Didik menceritakan apa saja tantangan yang ia hadapi sekaligus langkah apa yang sudah dilakukan.
Di Wonocoyo, kendala utama yang ia hadapi adalah bagaimana masyarakat di desanya kesulitan untuk meletakkan alam sebagaimana mestinya.
Banyak perusakan hutan, pembuangan sampah sembarangan, penangkapan ikan secara serampangan dan bahkah yang meresahkan adalah penangkapan penyu.
“Jadi, penyu-penyu itu ditangkap, diambil telurnya, dan dimakan dagingnya, padahal kan penyu hewan yang dilindungi,” ungkapnya.
Untuk menyikapi hal-hal tersebut, Didik sudah mencanangkan beberapa strategi, seperti Peraturan Desa (Perdes) untuk melindungi lingkungan hidup dan penganggaran untuk mendorong tercapainya Perdes.
Hal senada diungkap oleh Siti Aisyah. Ia mengakui bahwa dana TAKE harus ditambah untuk tahun depan.
Alasannya tidak berbeda jauh dengan Didik, yakni desa-desa membutuhkan dana tersebut untuk menyokong pembangunan desa berbasis lingkungan hidup.
Sebagai upaya agar harapan Aisyah tersebut bisa terwujud, ia dan segenap jajarannya berkomitmen untuk bekerja sesuai regulasi yang telah ditetapkan.
“Kami akan melakukan itu. Karena memang begitulah aturannya,” kata Aisyah dalam Webinar yang penyelenggaraannya didukung oleh Pusat Telaah dan Informasi Regional (PATTIRO), Indonesia Budger Center, The Reform Initiatives (TRI), Lingkar Temu Kabupaten Lestari (LTKL), dan Beritabaru.co sebagai media partner ini.
Selain itu, Aisyah juga akan selalu siap mendukung Organisasi Perangkat Desa (OPD) terkait apa pun yang berhubungan dengan skema TAKE/TAPE.
“Soal proposal misalnya, kami siap membantu,” ujarnya.

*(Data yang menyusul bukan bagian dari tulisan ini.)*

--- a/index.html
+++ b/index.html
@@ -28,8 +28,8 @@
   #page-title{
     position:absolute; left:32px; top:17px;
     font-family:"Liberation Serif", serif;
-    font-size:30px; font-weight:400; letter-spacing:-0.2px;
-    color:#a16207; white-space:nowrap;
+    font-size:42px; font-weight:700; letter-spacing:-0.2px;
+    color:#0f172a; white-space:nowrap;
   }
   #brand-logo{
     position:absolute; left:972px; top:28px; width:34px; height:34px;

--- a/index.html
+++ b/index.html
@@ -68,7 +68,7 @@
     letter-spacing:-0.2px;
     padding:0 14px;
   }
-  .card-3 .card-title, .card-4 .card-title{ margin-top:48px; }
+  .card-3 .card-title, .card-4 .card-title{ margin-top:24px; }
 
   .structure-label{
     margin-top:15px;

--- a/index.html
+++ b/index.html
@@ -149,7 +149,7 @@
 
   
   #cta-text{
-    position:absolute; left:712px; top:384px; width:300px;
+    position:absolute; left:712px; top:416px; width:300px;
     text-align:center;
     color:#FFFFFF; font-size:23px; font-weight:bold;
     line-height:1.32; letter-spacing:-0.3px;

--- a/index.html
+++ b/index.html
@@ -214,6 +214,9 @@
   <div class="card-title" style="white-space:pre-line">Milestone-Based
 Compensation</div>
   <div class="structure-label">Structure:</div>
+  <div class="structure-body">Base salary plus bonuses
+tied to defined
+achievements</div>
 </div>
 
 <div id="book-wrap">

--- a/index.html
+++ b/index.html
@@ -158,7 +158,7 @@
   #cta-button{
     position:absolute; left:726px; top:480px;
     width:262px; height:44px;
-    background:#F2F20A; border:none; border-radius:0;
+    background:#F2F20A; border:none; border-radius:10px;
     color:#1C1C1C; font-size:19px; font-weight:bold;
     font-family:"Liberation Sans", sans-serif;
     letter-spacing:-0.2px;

Sementara itu, Arifin Noor Aziz Kepala Desa Sumber Agung Kabupaten Kubu Raya berbagi kisah tentang pengalaman desa Sumber Agung dalam mengelola sumber daya alam.
Jauh sebelum ada skema TAKE/TAPE, aku Arifin, Desa Sumber Agung sudah memiliki konsep serupa, yakni pembangunan masyarakat yang terporos pada pemanfaatan alam.

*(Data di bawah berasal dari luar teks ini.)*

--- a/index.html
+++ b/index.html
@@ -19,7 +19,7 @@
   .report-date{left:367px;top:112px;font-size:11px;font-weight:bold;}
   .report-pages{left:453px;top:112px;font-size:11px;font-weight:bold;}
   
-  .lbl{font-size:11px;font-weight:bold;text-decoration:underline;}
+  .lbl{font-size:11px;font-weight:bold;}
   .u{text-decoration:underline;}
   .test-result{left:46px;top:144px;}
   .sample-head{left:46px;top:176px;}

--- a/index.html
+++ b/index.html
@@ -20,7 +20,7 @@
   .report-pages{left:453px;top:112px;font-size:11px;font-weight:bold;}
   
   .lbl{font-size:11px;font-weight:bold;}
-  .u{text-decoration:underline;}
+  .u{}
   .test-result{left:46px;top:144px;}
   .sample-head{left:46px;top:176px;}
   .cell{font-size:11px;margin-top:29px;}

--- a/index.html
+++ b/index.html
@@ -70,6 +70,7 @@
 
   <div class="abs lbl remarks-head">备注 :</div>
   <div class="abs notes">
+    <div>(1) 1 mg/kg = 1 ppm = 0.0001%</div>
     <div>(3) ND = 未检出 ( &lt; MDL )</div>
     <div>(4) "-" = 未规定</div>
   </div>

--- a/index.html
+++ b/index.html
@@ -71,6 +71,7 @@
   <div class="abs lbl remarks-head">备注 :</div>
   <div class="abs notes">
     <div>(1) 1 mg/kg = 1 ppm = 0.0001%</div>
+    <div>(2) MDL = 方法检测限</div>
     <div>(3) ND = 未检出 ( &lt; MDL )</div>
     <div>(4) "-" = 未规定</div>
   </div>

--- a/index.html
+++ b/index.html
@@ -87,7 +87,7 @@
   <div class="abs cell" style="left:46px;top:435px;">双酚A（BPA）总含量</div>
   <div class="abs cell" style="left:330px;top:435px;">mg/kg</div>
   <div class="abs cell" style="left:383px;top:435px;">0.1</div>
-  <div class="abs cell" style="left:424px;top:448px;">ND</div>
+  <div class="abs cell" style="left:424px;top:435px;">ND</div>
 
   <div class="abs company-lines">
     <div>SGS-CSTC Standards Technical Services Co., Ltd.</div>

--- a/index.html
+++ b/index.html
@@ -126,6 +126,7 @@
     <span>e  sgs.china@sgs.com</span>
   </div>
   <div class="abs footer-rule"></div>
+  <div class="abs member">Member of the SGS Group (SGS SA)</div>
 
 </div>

Skema tersebut murni ditopang oleh Pendapatan Asli Daerah (PAD) dan berbagai usaha yang sudah dikelolah oleh Badan Usaha Milik Desa (BUMDes).
“Kami menyebut ini sebagai sistem ekonomi terintegrasi,” kata Arifin dalam Webinar yang mengusung tema Webinar Cerita Baik dari Praktik Take dan Tape di Indonesia: Penggunaan Dana Insentif Fiskal Berbasis Ekologi dan Dampaknya bagi Agenda Perlindungan Lingkungan ini.
Berbagi pembelajaran
Sebagaimana ditegaskan oleh Hana A. Satriyo Deputy Country Representative for TAF in Indonesia, Webinar ini memang diselenggarakan sebagai wadah untuk berbagi cerita baik.
Cerita yang sudah dialami oleh masing-masing narasumber sebagai praktisi di lapangan dalam kaitannya dengan pembangunan desa berbasis ekologi sekaligus tata kelola fiskalnya.
“Pembelajaran penting disampaikan untuk mendorong keberpihakan kita pada program dan pendanaan yang berkelanjutan untuk Lingkungan Hidup,” kata Hana.
Selain itu, dalam diskusi yang dihadiri pula oleh Joko Tri Haryanto Badan Kebijakan Fiskal Kemenkeu RI, Myrna Safitri Badan Restorasi Gambut dan Mangrove (BRGM) RI, Sartika Dewi Pendamping TAPE/TAKE, dan Alam Surya PutraDeputy Director Environment Governance TAF ini Hana menyampaikan harapanya agar kelompok perempuan dilibatkan.
Ketika perempuan dilibatkan, tegas Hana, perbaikan pasti terjadi. Mereka tidak saja melakukan itu untuk pribadi, tetapi untuk kesejahteraan dan keberlanjutan yang lebih baik untuk masyarakat.
“Pemihakan perlu dilakukan!” tutupnya.